Menyikapi kasus tersebut, Thomas mengeluarkan pernyataan menyakitkan dalam wawancara di televisi, murkalah warga miskin Kota Gotham. Mereka pun berupaya menjatuhkan kelas penguasa dengan cara turun ke jalan mengenakan topeng badut. Setelah kemunculan perdana Joker di layar kaca, dia dibaiat menjadi the King of Clown: simbol perlawanan kaum tertindas. Masihkah pantas menyebutnya karakter antagonis?

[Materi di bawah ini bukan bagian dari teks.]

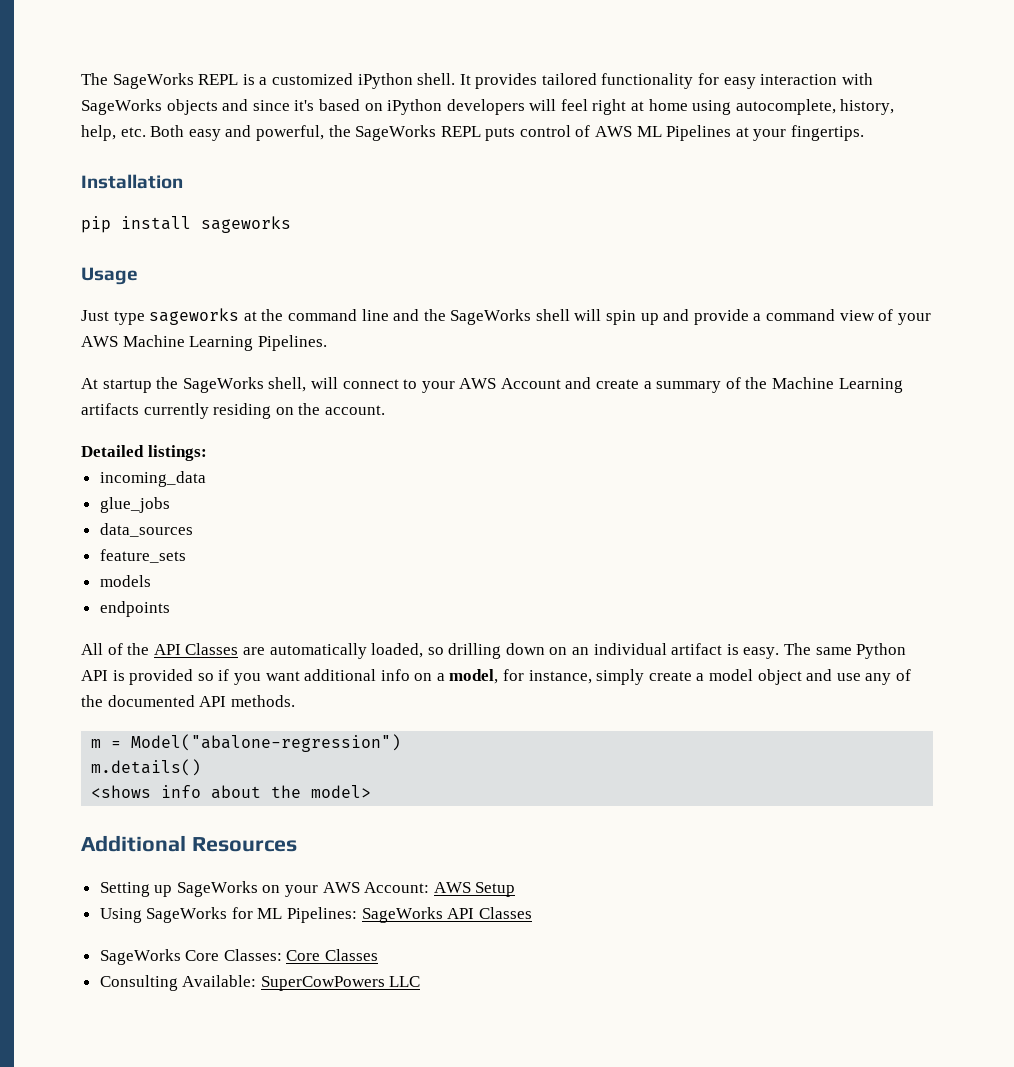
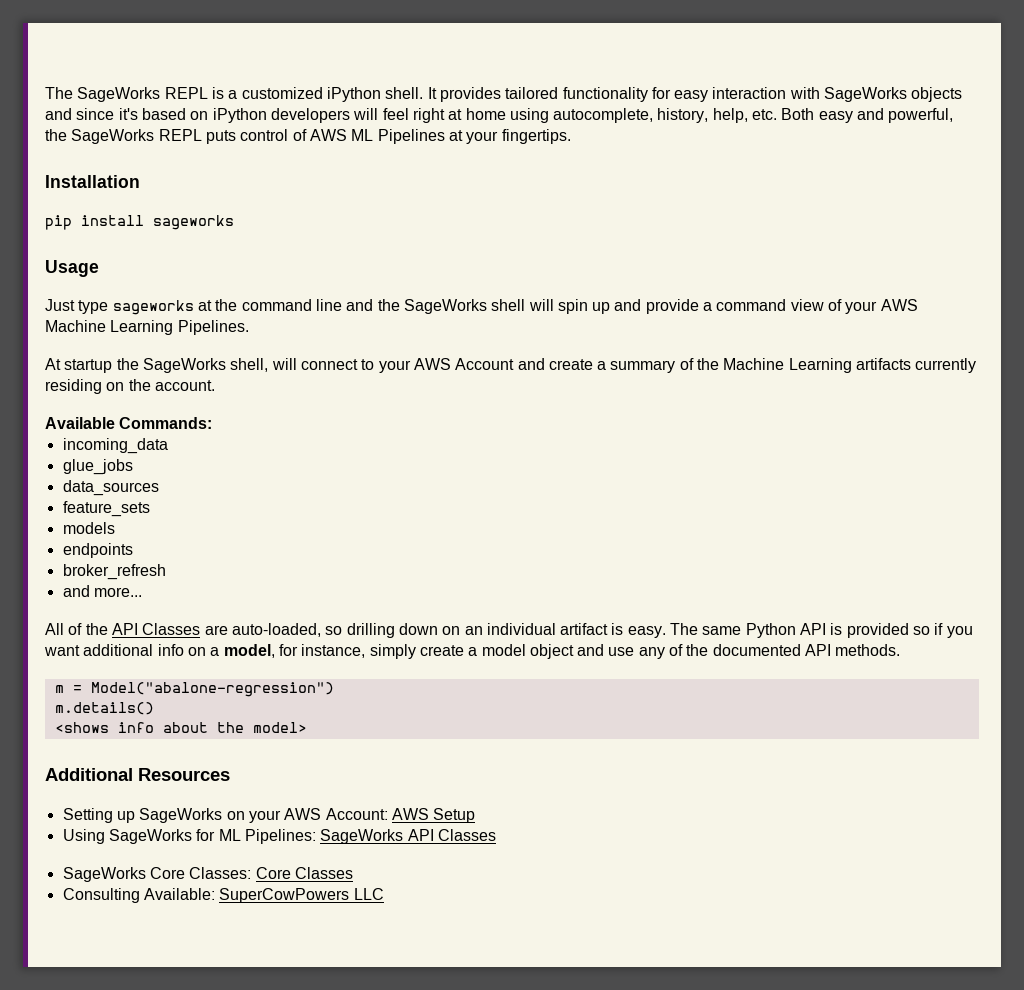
- Detailed listings:
+ Available Commands:
+ broker_refresh
+ and more...
- All of the API Classes are automatically loaded, so drilling down on an individual artifact is easy.
+ All of the API Classes are auto-loaded, so drilling down on an individual artifact is easy.

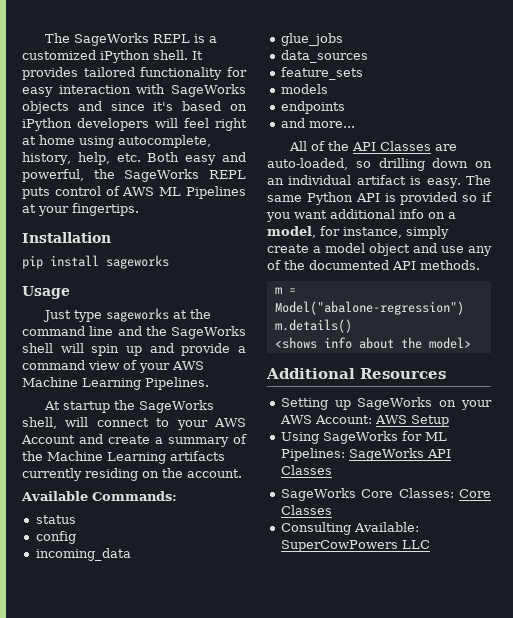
+ status
+ config
- broker_refresh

Eventually, film yang dibintangi Joaquin Phoenix ini bukan untuk melanjutkan kesuksesan Heath Ledger, selain itu memang impossible, Todd Phillips dan DC sebenarnya sedang mereka ulang semesta di Gotham City dan berupaya melahirkan sosok baru arch enemy di mana installment berikutnya pasti dikuasai oleh kemampuan akting Joaquin Phoenix.
Sejam tiga batang, niatannya juga meluruskan pemahaman pemirsa mahatahu akan karakter badut bertawa khas ini: bahwa dia bukan single player selayaknya Thanos atau Magneto, melainkan wujud dari spirit perjuangan masyarakat yang akan terus menyala selama kelas penguasa kaya raya terus menindas dalam topeng heroisme.